ORS 741.004 is amended to read:
741.004. (1) The Health Insurance Exchange Advisory Committee is created to advise the Oregon
Health Policy Board in the development and implementation of the policies and operational proce-
dures governing the administration of a health insurance exchange in this state including, but not
limited to, all of the following:
(a) The amount of the assessment imposed on insurers under ORS 741.105.
(b) The operation of a Small Business Health Options Program in accordance with 42 U.S.C.
18031.
(c) The processes and procedures to enable each insurance producer to be authorized to act for
all of the insurers offering qualified health plans through the health insurance exchange.
(d) The affordability of qualified health plans offered by employers under section 5000A(e)(1) of
the Internal Revenue Code.
(e) Outreach strategies for reaching minority and low-income communities.
(f) Solicitation of customer feedback.
(g) The affordability of health plans offered through the exchange.
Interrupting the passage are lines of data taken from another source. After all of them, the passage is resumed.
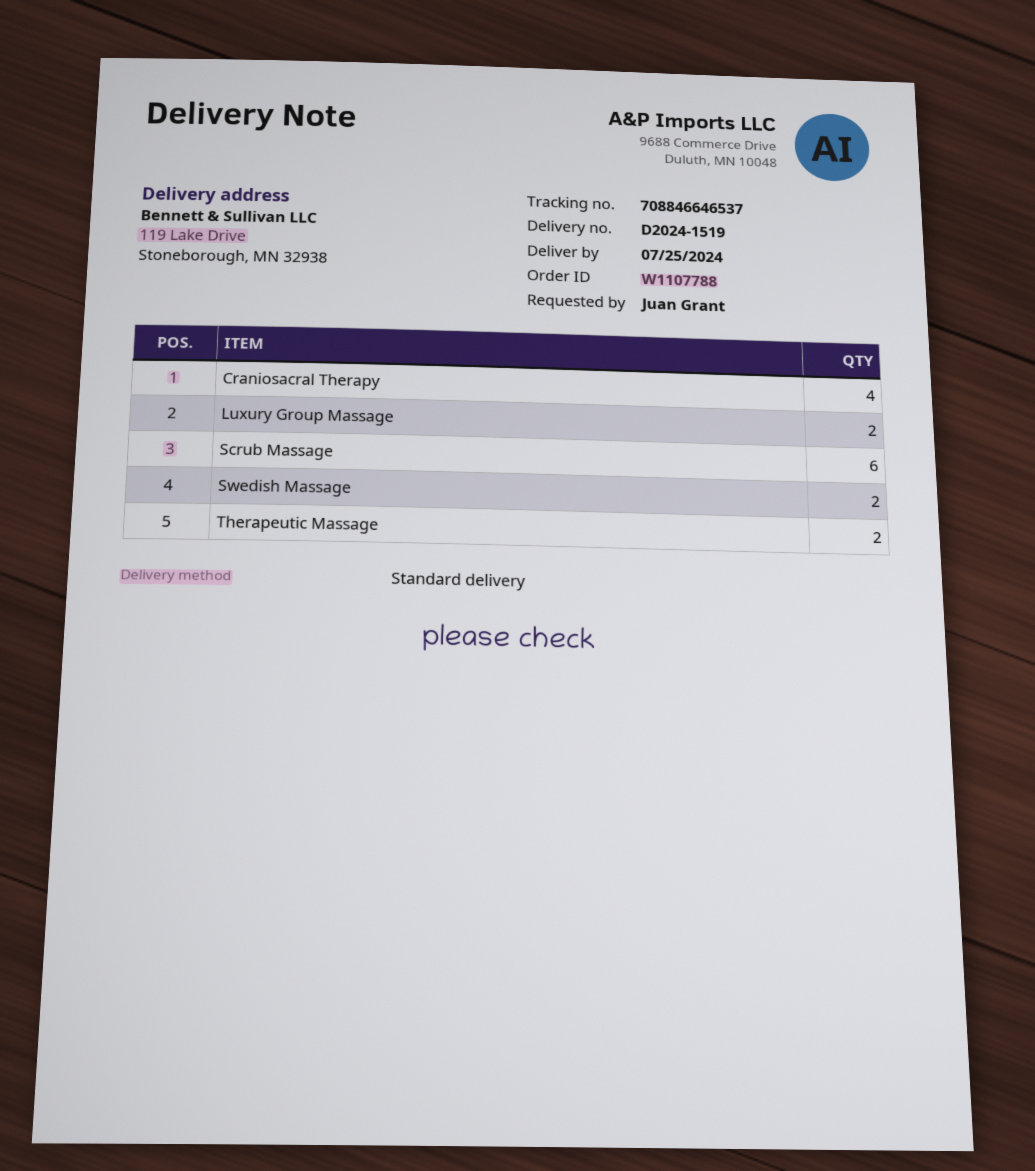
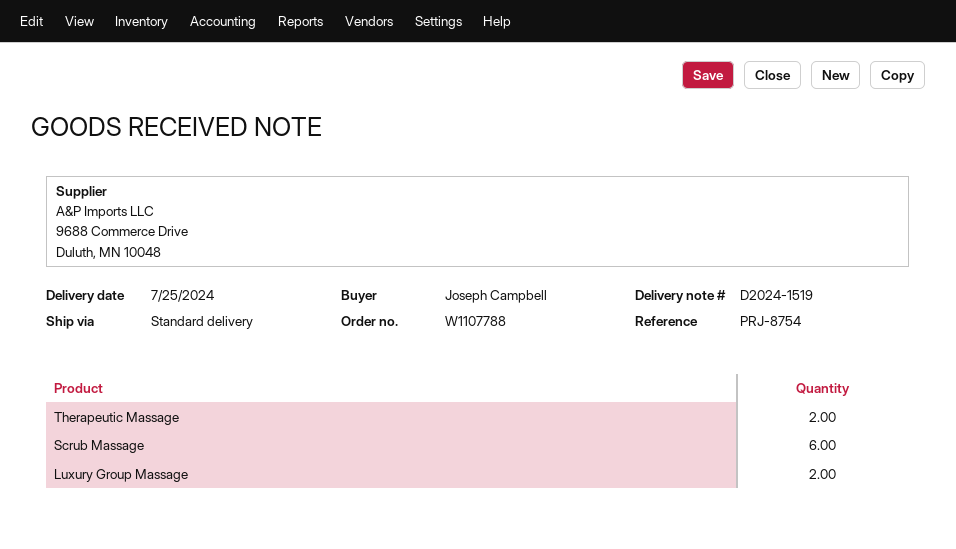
ordered by: Juan Grant -> Joseph Campbell
Craniosacral Therapy: 4 -> none
Swedish Massage: 2 -> none

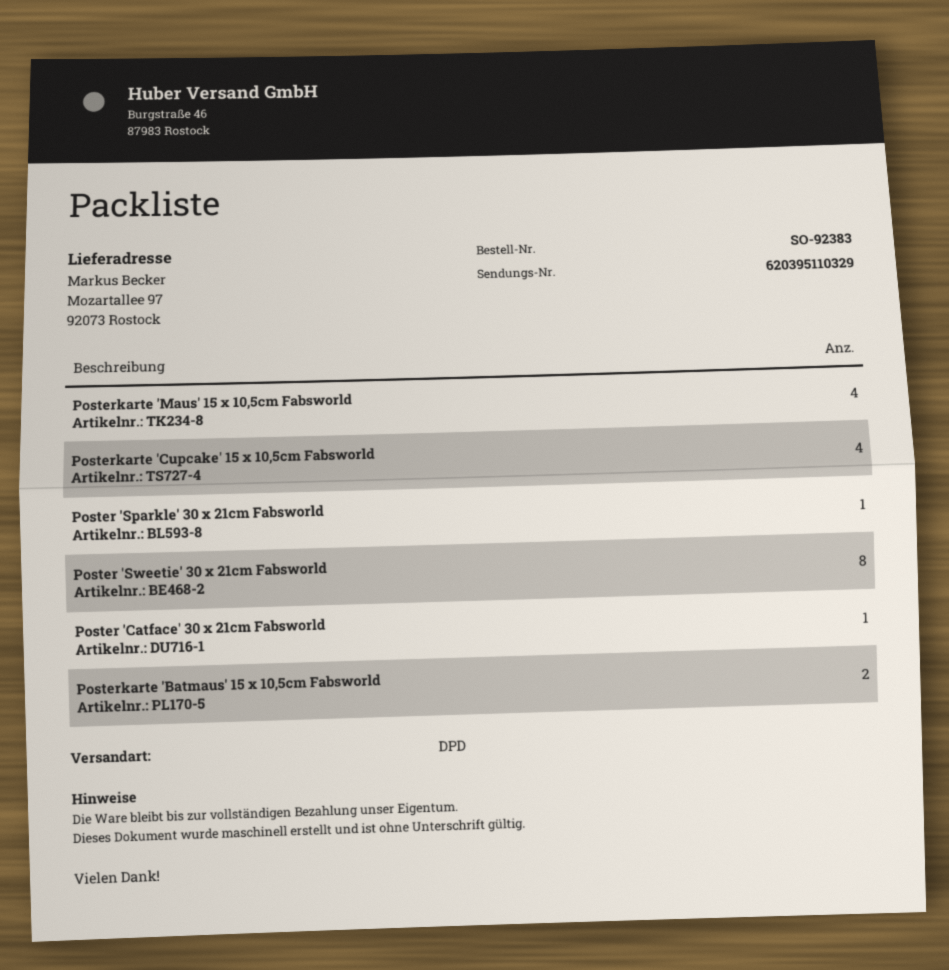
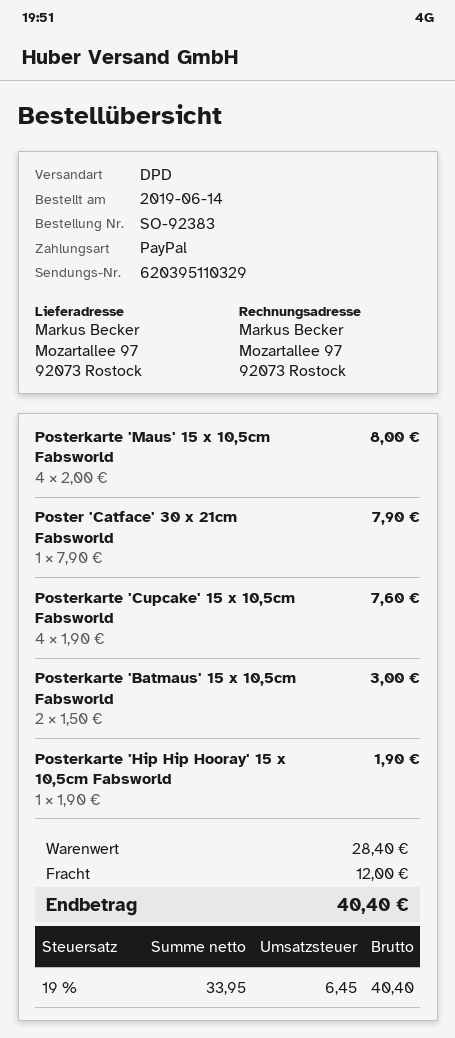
Poster 'Sparkle' 30 x 21cm Fabsworld: 1 -> none
Poster 'Sweetie' 30 x 21cm Fabsworld: 8 -> none
Posterkarte 'Hip Hip Hooray' 15 x 10,5cm Fabsworld: none -> 1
(2) The committee consists of 15 members. Thirteen members shall be appointed by the Governor
and are subject to confirmation by the Senate in the manner prescribed in ORS 171.562 and
171.565. The appointed members serve at the pleasure of the Governor. The Director of the Oregon
Health Authority or the director’s designee and the Director of the Department of Consumer and
Business Services or the director’s designee shall serve as ex officio members of the committee.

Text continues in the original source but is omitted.